The Italian grand piano I used for this recording almost quivers as I play, like the trembling stem of a
rose swaying above an earth still covered with snow. I use very open voicings, to assist the spaciousness of
the melodies. In the final verse, I evoke the bleakness of midwinter with the separation of the very low bass
and very high treble notes.
Still, still, still / It Came Upon the Midnight Clear
I use two songs on this track, one acting as an introduction and ending, one as the main body of the
arrangement. "Still, Still, Still" is an Austrian Christmas carol and lullaby. In German, its first line
is "Still, still, still, weil's Kindlein schlafen will!" (Hush, hush, hush, for the little child wants
to sleep!) The melody is a folk tune from Salzburg. The tune appeared first in 1865. The words, which
run to six verses in German, describe the peace of the infant Jesus and his mother as they sleep. The body
of the arrangement is "It Came Upon the Midnight Clear" (sometimes rendered as "It Came Upon a Midnight
Clear"), a poem and Christmas carol written by Edmund Sears, pastor of the Unitarian Church in Wayland,
Massachusetts. Sears composed the five-stanza poem in 1849. In 1850, Richard Storrs Willis, a composer
who trained under Felix Mendelssohn, wrote the melody.
I end the phrases of "Still, still, still" with a minor feel, to better bring out the sense of "hush."
I like the way it sets up the delicate melody of "It Came Upon the Midnight Clear." My favorite part of
the arrangement comes after I've stated the melody from "Midnight Clear" and vault into an improvised
section of spiraling chords, almost in the style of Chopin, lifting the song high into the night sky
of my imagination.

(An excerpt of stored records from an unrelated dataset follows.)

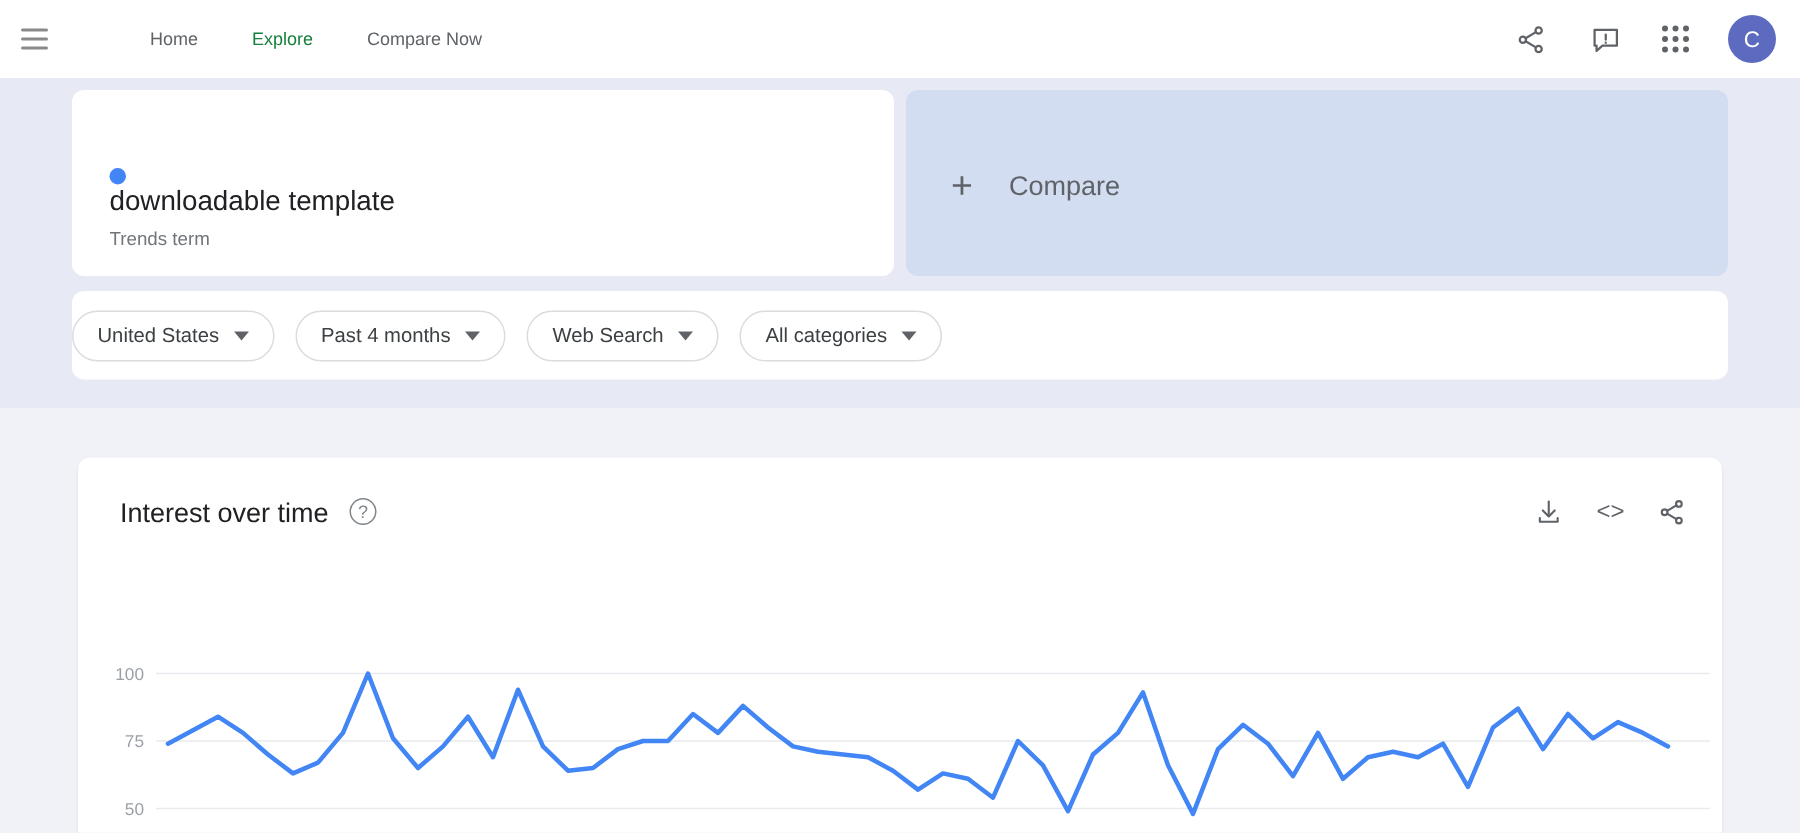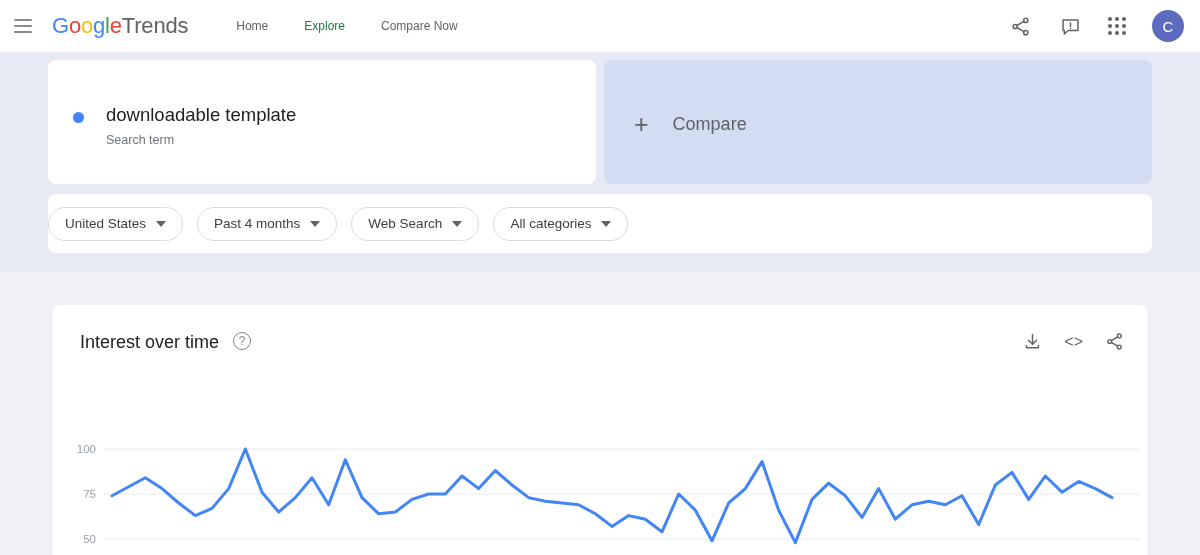--- a/index.html
+++ b/index.html
@@ -73,21 +73,21 @@
 
   
   .terms-row {
     position: absolute; top: 60px; left: 48px; width: 1104px; height: 124px;
     display: flex; gap: 8px;
   }
   .term-card {
     width: 548px; background: #ffffff; border-radius: 8px;
     position: relative; cursor: pointer;
   }
-  .term-inner { position: absolute; left: 25px; top: 44px; display: flex; align-items: flex-start; }
+  .term-inner { position: absolute; left: 25px; top: 44px; display: flex; align-items: flex-start; flex-direction: column; }
   .term-dot { width: 11px; height: 11px; border-radius: 50%; background: #4285f4; margin-top: 8px; margin-right: 22px; flex: none; }
   .term-label { font-size: 18.5px; color: #202124; line-height: 1.2; }
   .term-sub { font-size: 12.5px; color: #70757a; margin-top: 7px; }
 
   .compare-card {
     width: 548px; background: #d2ddf2; border-radius: 8px;
     position: relative; cursor: pointer;
   }
   .compare-inner {
     position: absolute; left: 30px; top: 52px;
@@ -146,23 +146,20 @@
 
 <div class="page">
 
   <div class="header">
     <div class="hamburger">
       <span></span>
         <span></span>
         <span></span>
     </div>
 
-    <div class="logo">
-      <span class="g1">G</span><span class="o1">o</span><span class="o2">o</span><span class="g2">g</span><span class="l1">l</span><span class="e1">e</span><span class="trends">Trends</span>
-    </div>
 
     <div class="nav">
       <div class="nav-item">Home</div>
       <div class="nav-item active">Explore</div>
       <div class="nav-item">Compare Now</div>
     </div>
 
     <div class="header-right">
       <div class="hicon">
         <svg width="21" height="21" viewBox="0 0 24 24" fill="none" stroke="#5f6368" stroke-width="1.7" stroke-linecap="round" stroke-linejoin="round">
@@ -197,21 +194,21 @@
 
   <div class="band-top"></div>
   <div class="band-bottom"></div>
 
   <div class="terms-row">
     <div class="term-card">
       <div class="term-inner">
         <div class="term-dot"></div>
         <div>
           <div class="term-label">downloadable template</div>
-          <div class="term-sub">Search term</div>
+          <div class="term-sub">Trends term</div>
         </div>
       </div>
     </div>
 
     <div class="compare-card">
       <div class="compare-inner">
         <div class="plus-icon">+</div>
         <div class="compare-label">Compare</div>
       </div>
     </div>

The highest notes touch one special star, just for a moment.
"Silent Night" (German: Stille Nacht, heilige Nacht; English translation: Silent Night, Holy Night)
is a popular Christmas carol, composed in 1818 by Franz Xaver Gruber to lyrics by Joseph Mohr in the
small town of Oberndorf bei Salzburg, Austria. The song was first performed on Christmas Eve 1818 at
the St Nicholas parish church in Oberndorf. Young priest Father Mohr brought the words to his organist
Gruber and asked him to compose a melody and guitar accompaniment for the church service. Both performed
the carol during the mass on the night of December 24.
Being born in winter, as was I (Wisconsin), provides you with an instinctual desire for finding and
cherishing warmth. It may also help nurture an appreciation of long nights, solitude, and hot chocolate.
I hope my arrangement of Silent Night is a quiet echo of those nights and that longing.
This is medley a based on several holiday tunes, including Toyland, Carol of the
Bells, She Moved Through the Fair, and Auld Lang Syne. I play all synths, moog, organ and bass.
Jim Edwards is on electric guitar. It is best listened to in headphones! Then you can catch all
the sonic details. Jim and I did this track several years ago, combining our fascination for
progressive rock with our love of Christmas music. I had never had a project I could attach this
to... until now! Many thanks to Jim for letting me include it here.